The Clean Energy Finance Corporation (CEFC) will provide up to $50 million in debt finance towards the development of two Australian designed waste-to-gas facilities in Western Australia.
The two projects by local West Perth-based company New Energy Corporation are already in advanced stages of development – one at Port Hedland in the Pilbara and a second at Rockingham near Perth; the latter being the state’s first municipal waste-to-gas project.
The facilities will generate cost competitive, base load energy at lower emissions than current grid sources. And both projects will be eligible for Australian Renewable Energy Certificates (RECs) for the majority of the energy produced, although their financial viability is not reliant on RECs.
The CEFC – which is continuing its work financing innovative Australian low-carbon technologies and projects, despite a series of federal government budget cuts and the Abbott government’s plans to scrap the fund come July – says the $50 million will go towards catalysing finance for the project, which tackles a complex sustainability challenge.
“Taking waste, which is a cost, and turning it into energy, makes a lot of business sense and represents a big win for the environment,” CEFC CEO Oliver Yates said in statement on Friday.

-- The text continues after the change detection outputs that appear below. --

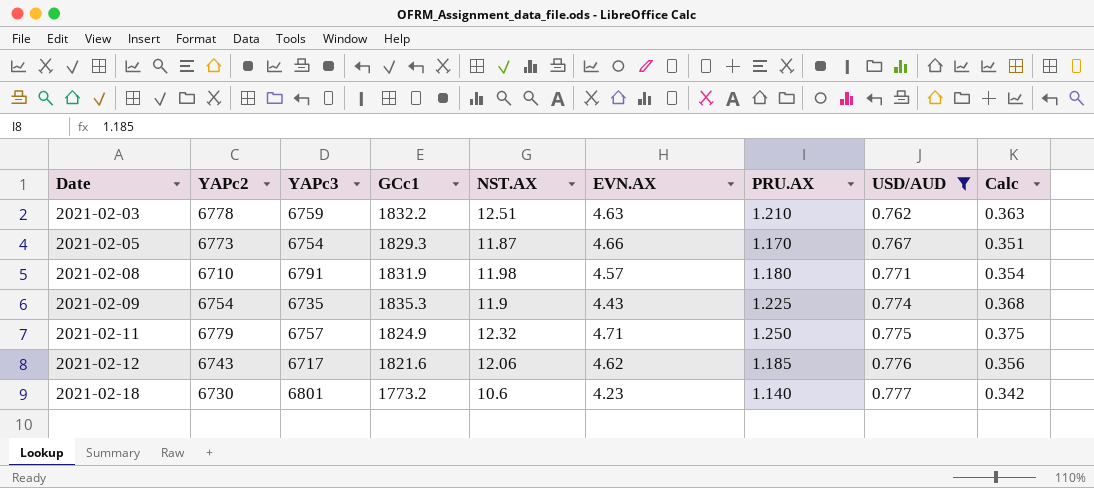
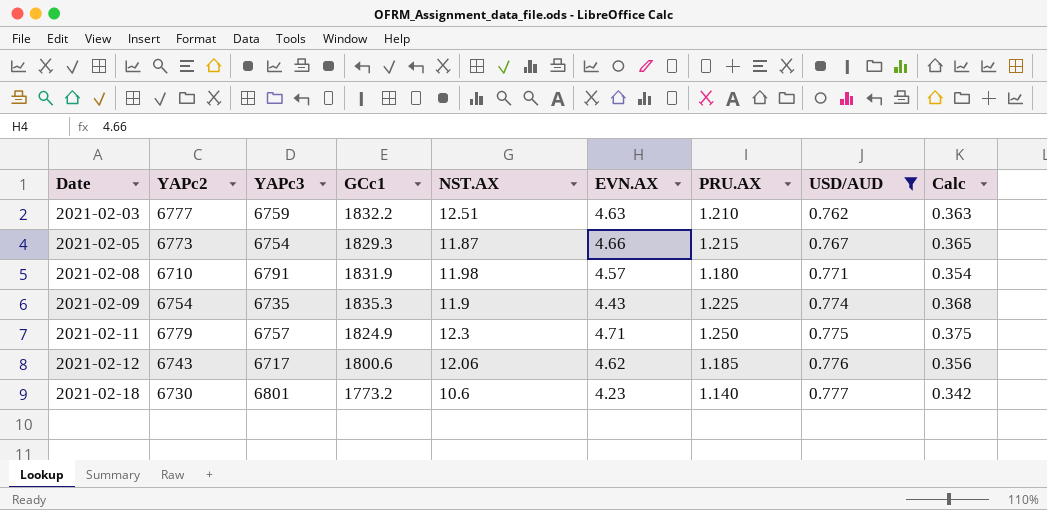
2021-02-03 | YAPc2: 6778 -> 6777
2021-02-05 | PRU.AX: 1.170 -> 1.215
2021-02-05 | Calc: 0.351 -> 0.365
2021-02-11 | NST.AX: 12.32 -> 12.3
2021-02-12 | GCc1: 1821.6 -> 1800.6

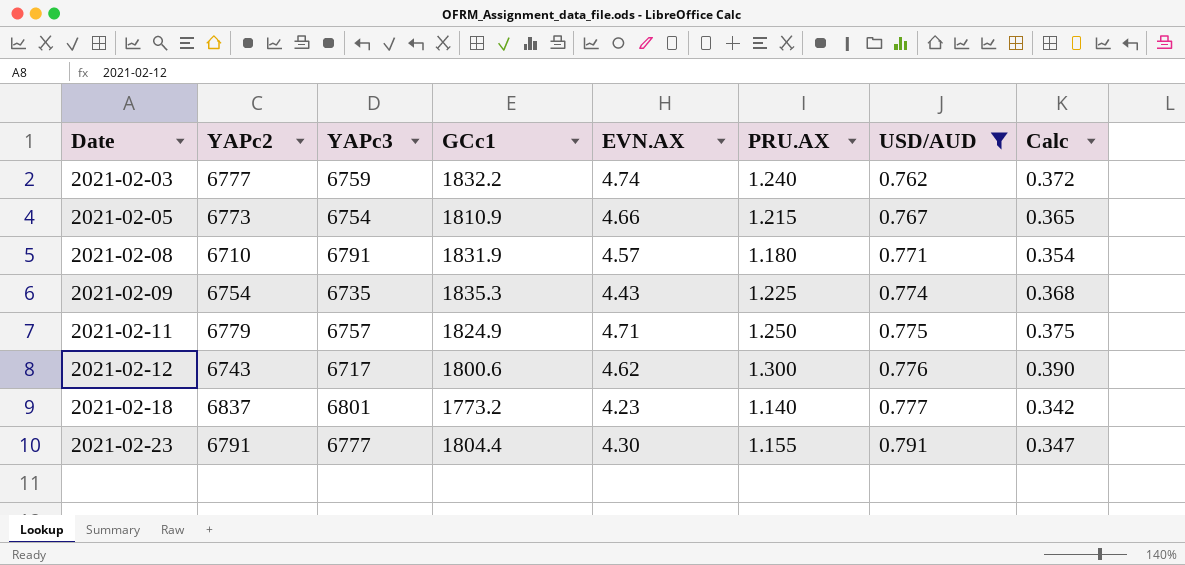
column NST.AX | position: 5 -> none
2021-02-03 | EVN.AX: 4.63 -> 4.74
2021-02-03 | PRU.AX: 1.210 -> 1.240
2021-02-03 | Calc: 0.363 -> 0.372
2021-02-05 | GCc1: 1829.3 -> 1810.9
2021-02-12 | PRU.AX: 1.185 -> 1.300
2021-02-12 | Calc: 0.356 -> 0.390
2021-02-18 | YAPc2: 6730 -> 6837
row 2021-02-23: none -> 6791 | 6777 | 1804.4 | 4.30 | 1.155 | 0.791 | 0.347

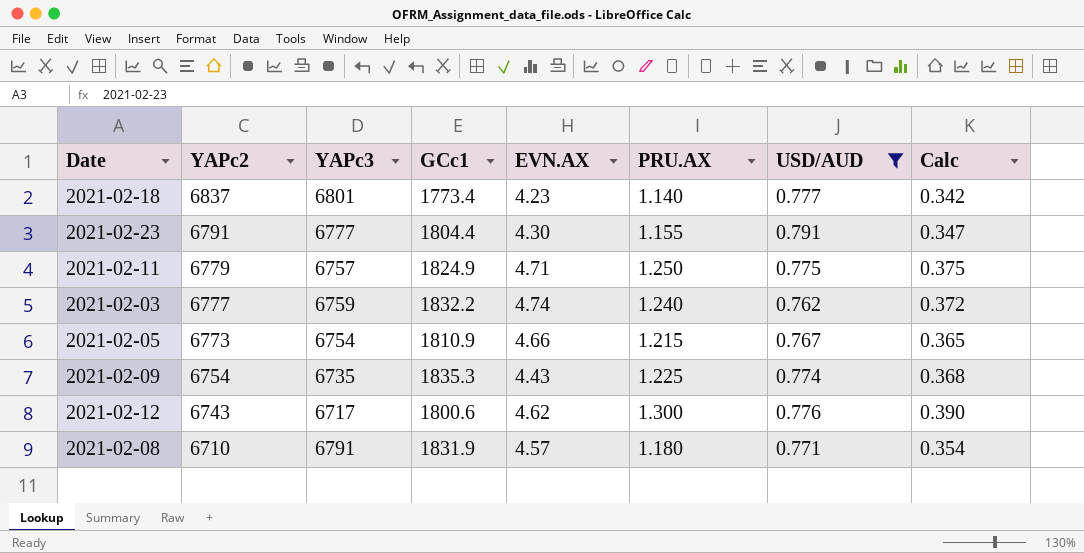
row order: Date ascending -> YAPc2 descending
2021-02-18 | GCc1: 1773.2 -> 1773.4

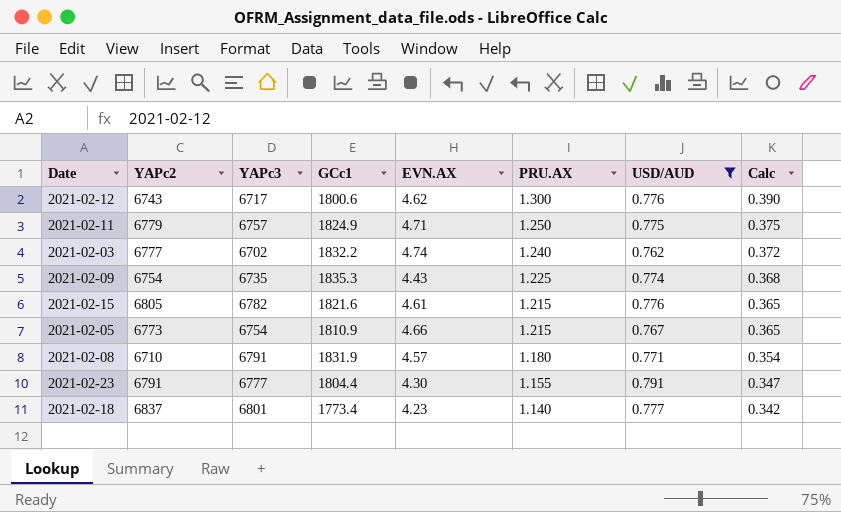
row order: YAPc2 descending -> PRU.AX descending
2021-02-03 | YAPc3: 6759 -> 6702
row 2021-02-15: none -> 6805 | 6782 | 1821.6 | 4.61 | 1.215 | 0.776 | 0.365

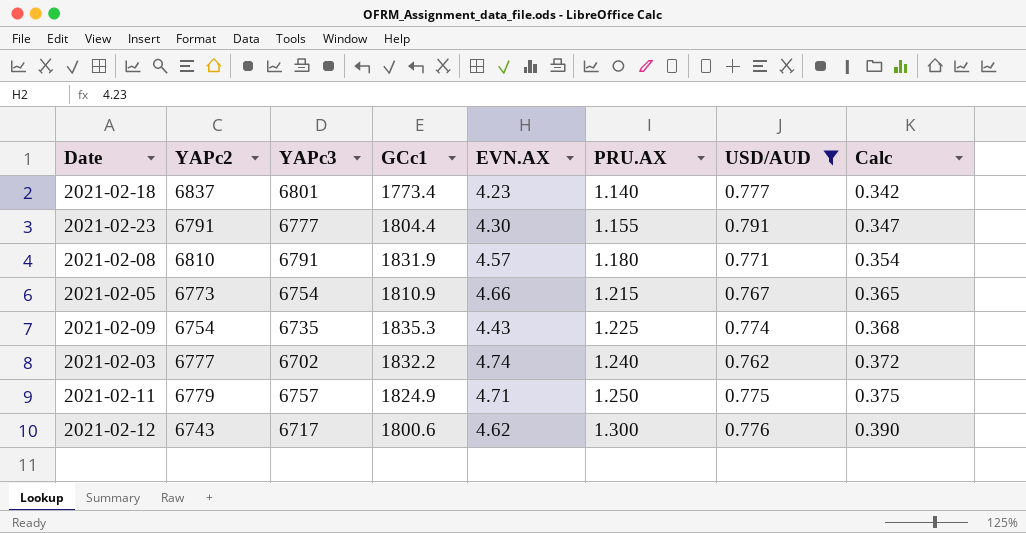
row order: PRU.AX descending -> PRU.AX ascending
row 2021-02-15: 6805 | 6782 | 1821.6 | 4.61 | 1.215 | 0.776 | 0.365 -> none
2021-02-08 | YAPc2: 6710 -> 6810

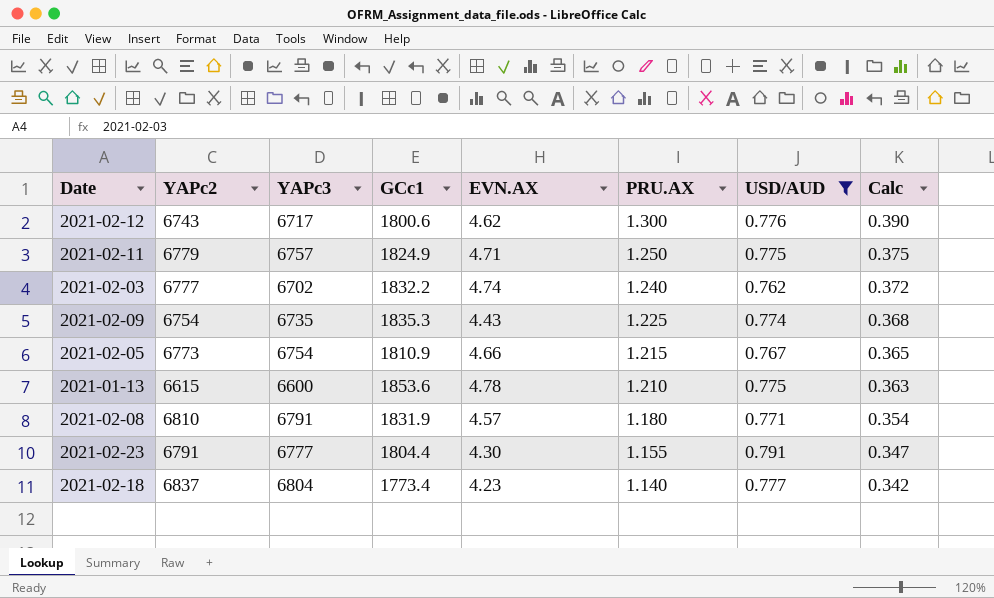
row order: PRU.AX ascending -> PRU.AX descending
row 2021-01-13: none -> 6615 | 6600 | 1853.6 | 4.78 | 1.210 | 0.775 | 0.363
2021-02-18 | YAPc3: 6801 -> 6804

“New Energy’s waste-to-gas technology is a world-leading, Australian innovation that has been widely deployed and commercially proven overseas. We can capitalise on our national expertise in this field and make sure it benefits our country: both directly through its application here and through the export New Energy’s has been widely deployed and commercially proven overseas.”
In Australia, waste to energy has not been as quick to take off as in other global markets like Europe. The ACT operates a 3MW facility that generates electricity from landfill gas, and is now looking to offer feed-in tariffs for up to 23MW of waste-to-energy power plants as part of its plans to source 90 per cent of its electicity needs from renewables by 2020.
And last month, the City of Sydney approved a draft advanced waste treatment master plan, that would convert more that 95 per cent of the city’s waste into energy and heat, reducing the loss of resources to landfill and cutting Sydney’s greenhouse gas emissions.
The CEFC’s finance for the WA New Energy projects takes its total investment in Australian waste-to-energy projects to over $150 million, accelerating over $400 million of private sector investment. It says it has another $280 million of waste-to-energy proposals in its project pipeline that would unlock a further $1 billion in additional finance.